Passos Coelho esteve presente, no final abraçou Soares e ainda ouviu – tal como António Costa – uma espécie de lição de Balsemão. “Recebi-o nesta casa [residência em São Bento] como líder da oposição e tínhamos debates assanhados ali em baixo [na Assembleia da República], mas quando foi preciso chegar a acordo sobre a revisão da Constituição de 1982, entendemo-nos e isso foi fundamental para entrarmos na CEE”, contou o patrão do grupo Impresa.
O Bloco Central estava em peso nos jardins de São Bento, com vantagem para o PS – vários atuais e ex-governantes. Balsemão lembrou ainda que, antes da solução governativa AD (com o CDS), o PSD tentou fazer coligação com o PS.

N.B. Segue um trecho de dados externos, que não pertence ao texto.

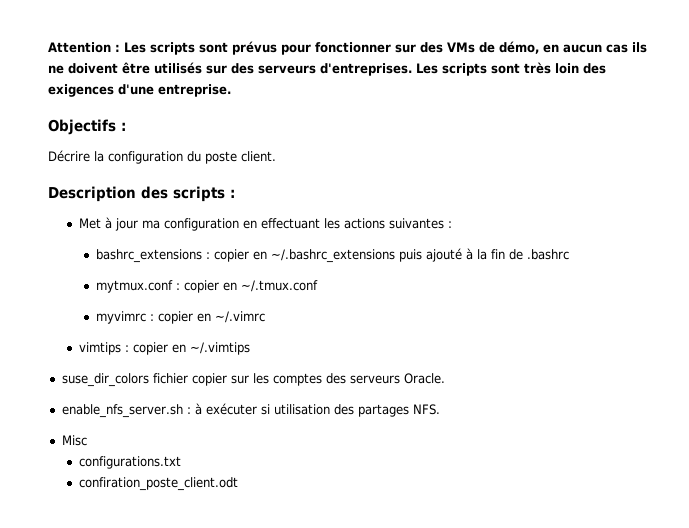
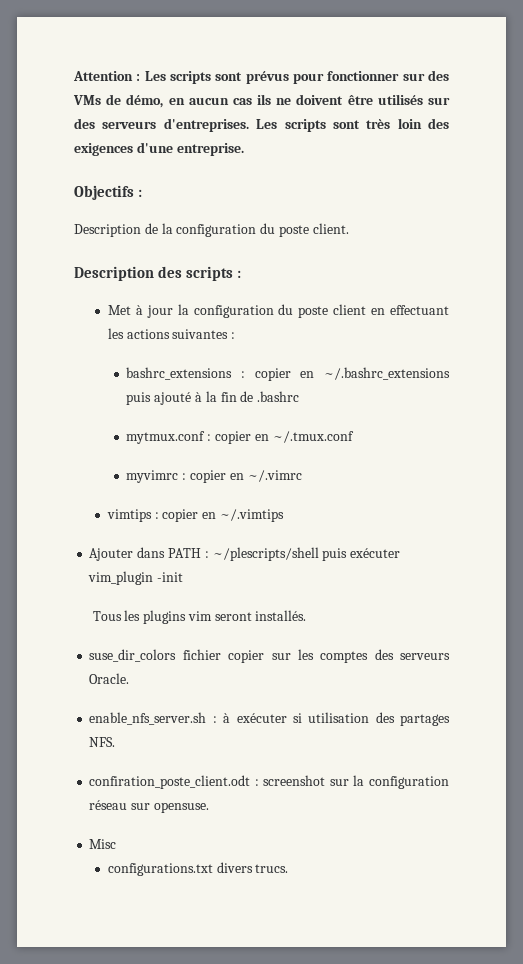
- Décrire la configuration du poste client.
+ Description de la configuration du poste client.
- Met à jour ma configuration en effectuant les actions suivantes :
+ Met à jour la configuration du poste client en effectuant les actions suivantes :
+ Ajouter dans PATH : ~/plescripts/shell puis exécuter vim_plugin -init
+ Tous les plugins vim seront installés.
+ confiration_poste_client.odt : screenshot sur la configuration réseau sur opensuse.
- configurations.txt
- confiration_poste_client.odt
+ configurations.txt divers trucs.

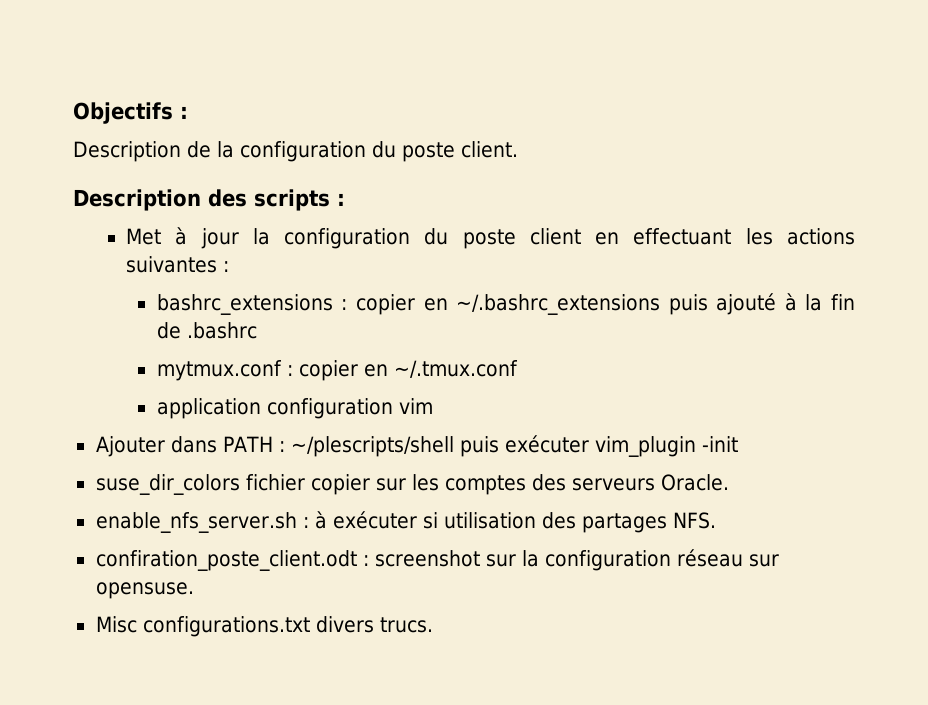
- Attention : Les scripts sont prévus pour fonctionner sur des VMs de démo, en aucun cas ils ne doivent être utilisés sur des serveurs d'entreprises. Les scripts sont très loin des exigences d'une entreprise.
- myvimrc : copier en ~/.vimrc
- vimtips : copier en ~/.vimtips
+ application configuration vim
- Tous les plugins vim seront installés.
- Misc
- configurations.txt divers trucs.
+ Misc configurations.txt divers trucs.

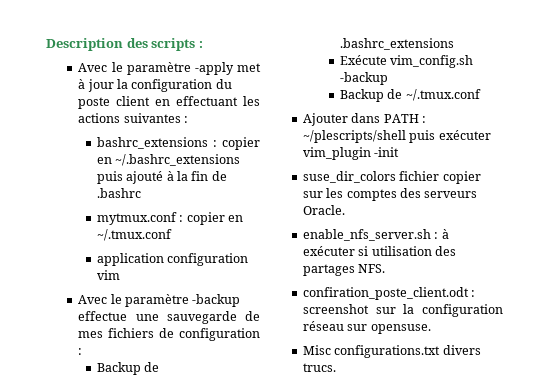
- Objectifs :
- Description de la configuration du poste client.
- Met à jour la configuration du poste client en effectuant les actions suivantes :
+ Avec le paramètre -apply met à jour la configuration du poste client en effectuant les actions suivantes :
+ Avec le paramètre -backup effectue une sauvegarde de mes fichiers de configuration :
+ Backup de .bashrc_extensions
+ Exécute vim_config.sh -backup
+ Backup de ~/.tmux.conf

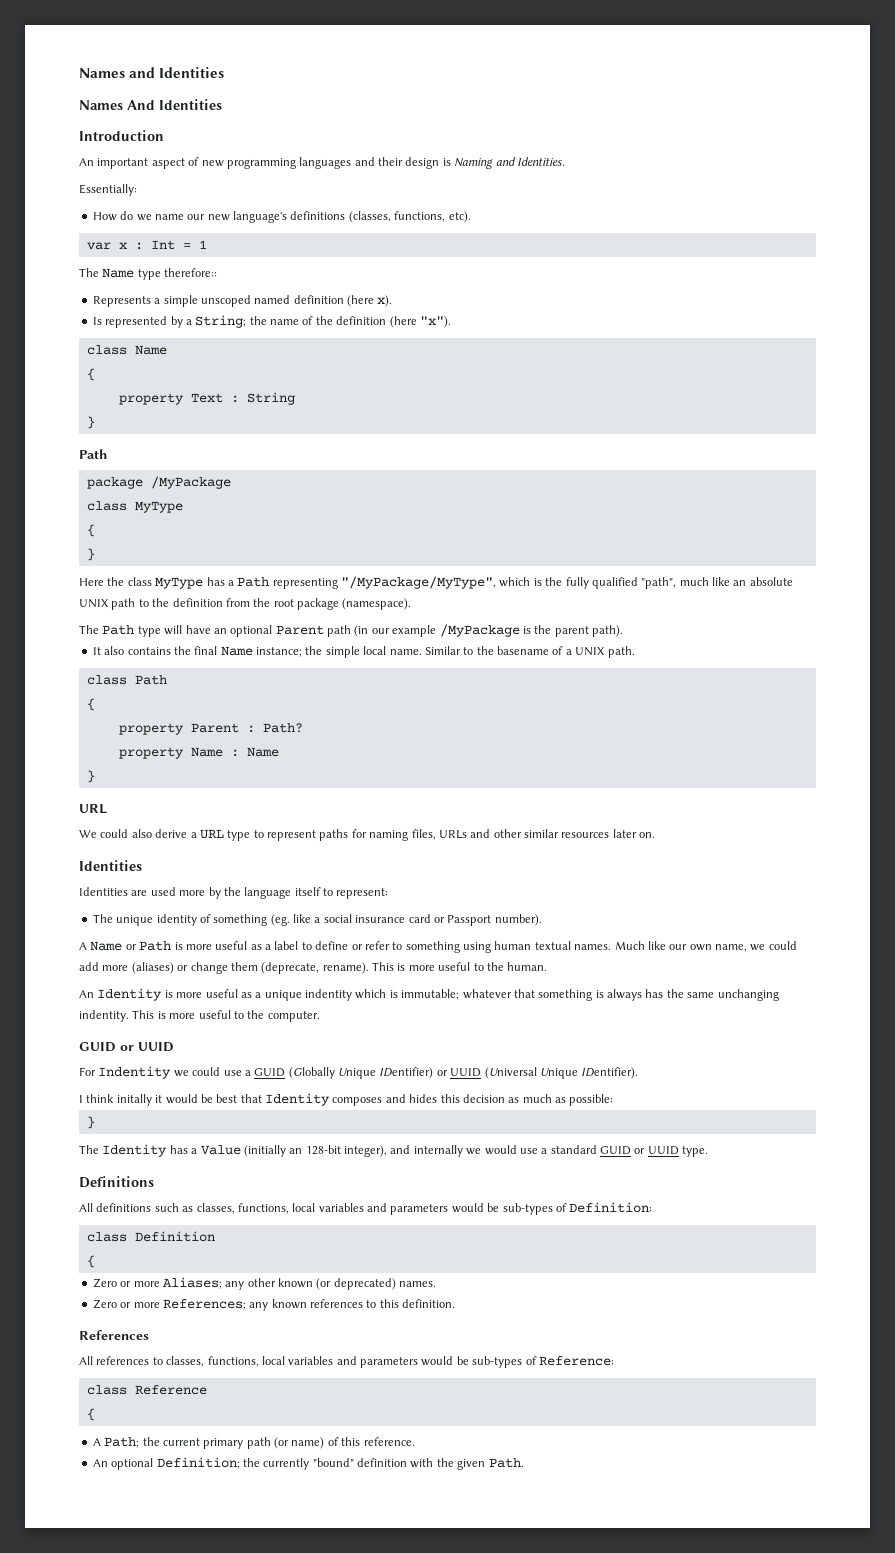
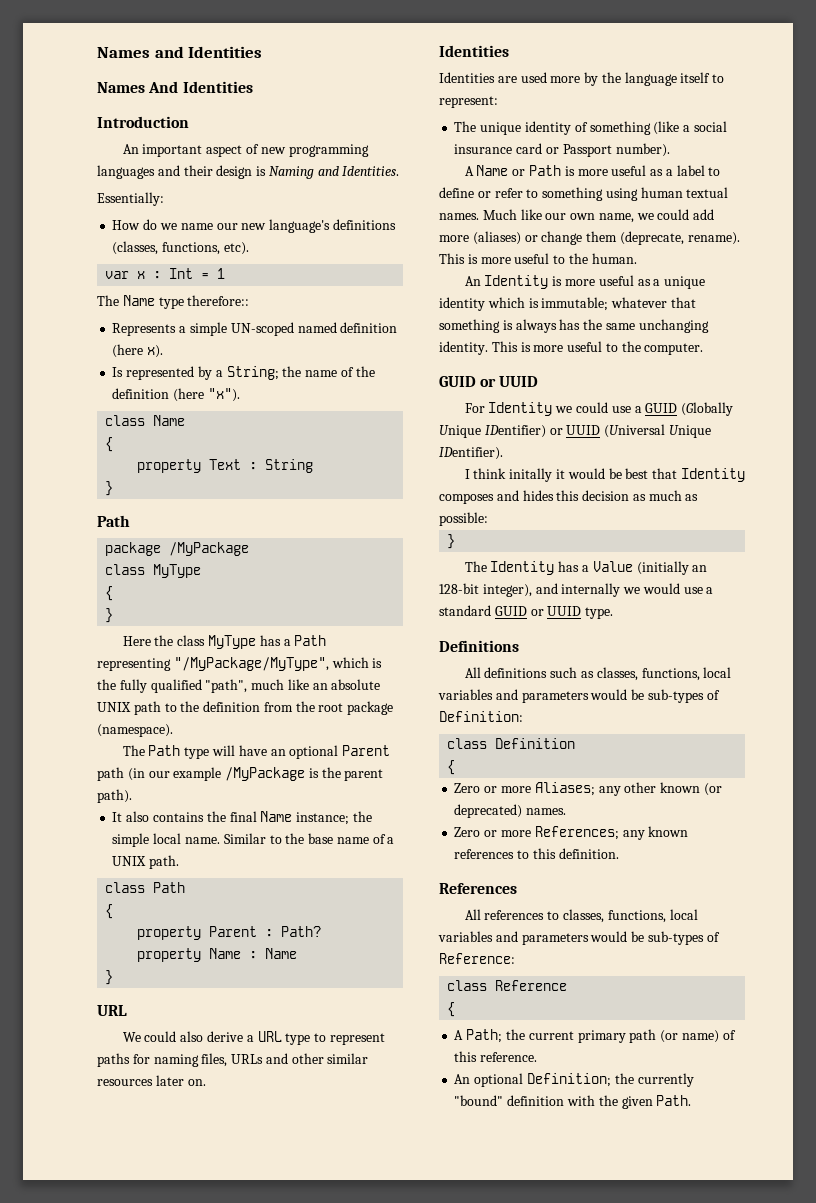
- Represents a simple unscoped named definition (here x).
+ Represents a simple UN-scoped named definition (here x).
- Similar to the basename of a UNIX path.
+ Similar to the base name of a UNIX path.
- The unique identity of something (eg. like a social insurance card or Passport number).
+ The unique identity of something (like a social insurance card or Passport number).
- An Identity is more useful as a unique indentity which is immutable; whatever that something is always has the same unchanging indentity.
+ An Identity is more useful as a unique identity which is immutable; whatever that something is always has the same unchanging identity.
- For Indentity we could use a GUID (Globally Unique IDentifier) or UUID (Universal Unique IDentifier).
+ For Identity we could use a GUID (Globally Unique IDentifier) or UUID (Universal Unique IDentifier).

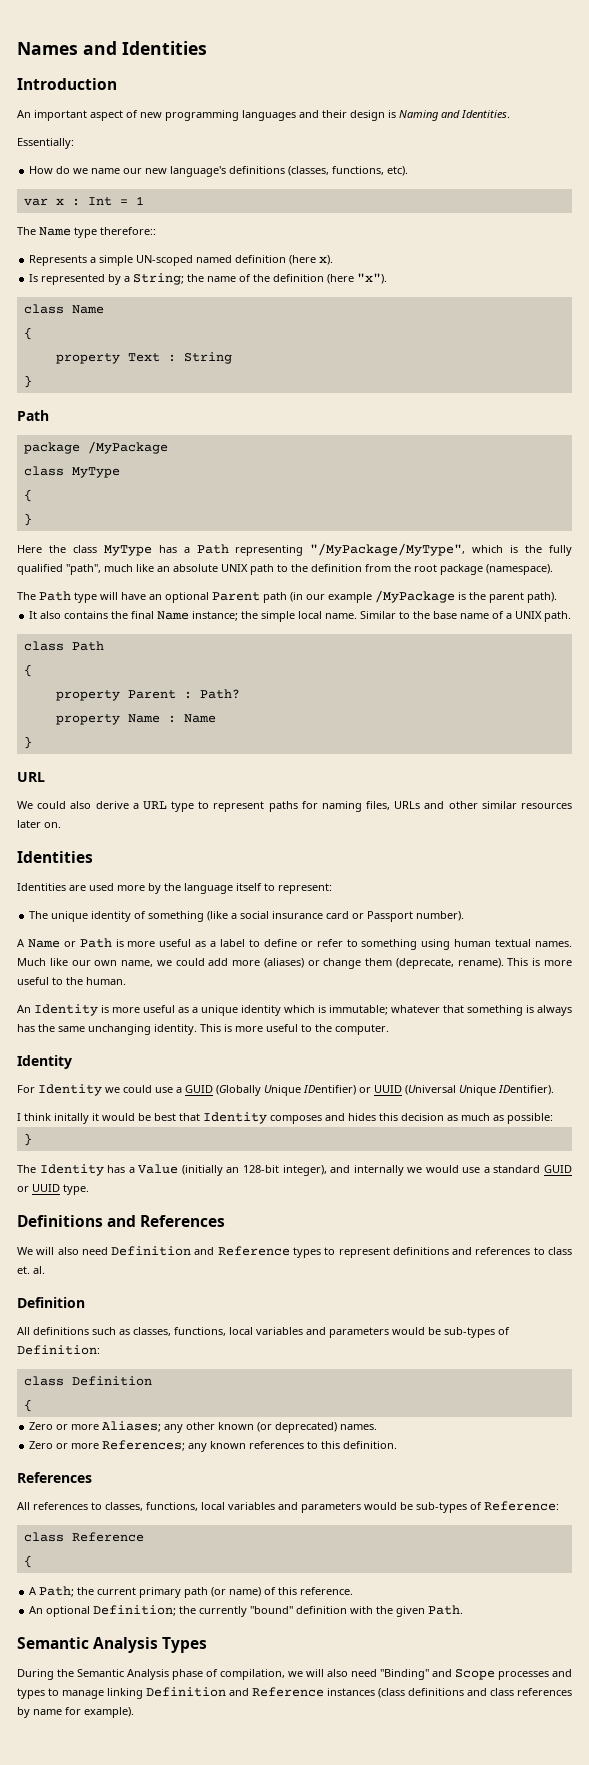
- Names And Identities
  This is more useful to the computer.
- GUID or UUID
+ Identity
- Definitions
+ Definitions and References
+ We will also need Definition and Reference types to represent definitions and references to class et. al.
+ Definition
+ Semantic Analysis Types
+ During the Semantic Analysis phase of compilation, we will also need "Binding" and Scope processes and types to manage linking Definition and Reference instances (class definitions and class references by name for example).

Todos os ex-presidentes foram convidados: Sampaio não apareceu pois ontem não se sentiu bem e teve de ser assistido no hospital, Cavaco não apareceu. RuiVilar, ministro do primeiro governo constitucional, lembrou o “tempo em que tudo era novo” e de como Soares sempre foi combativo e teve “coragem e destreza política”. Ontem, bastou a Soares estar ali, junto às árvores, para ouvir o obrigado dos presentes. E, no fundo, da nação.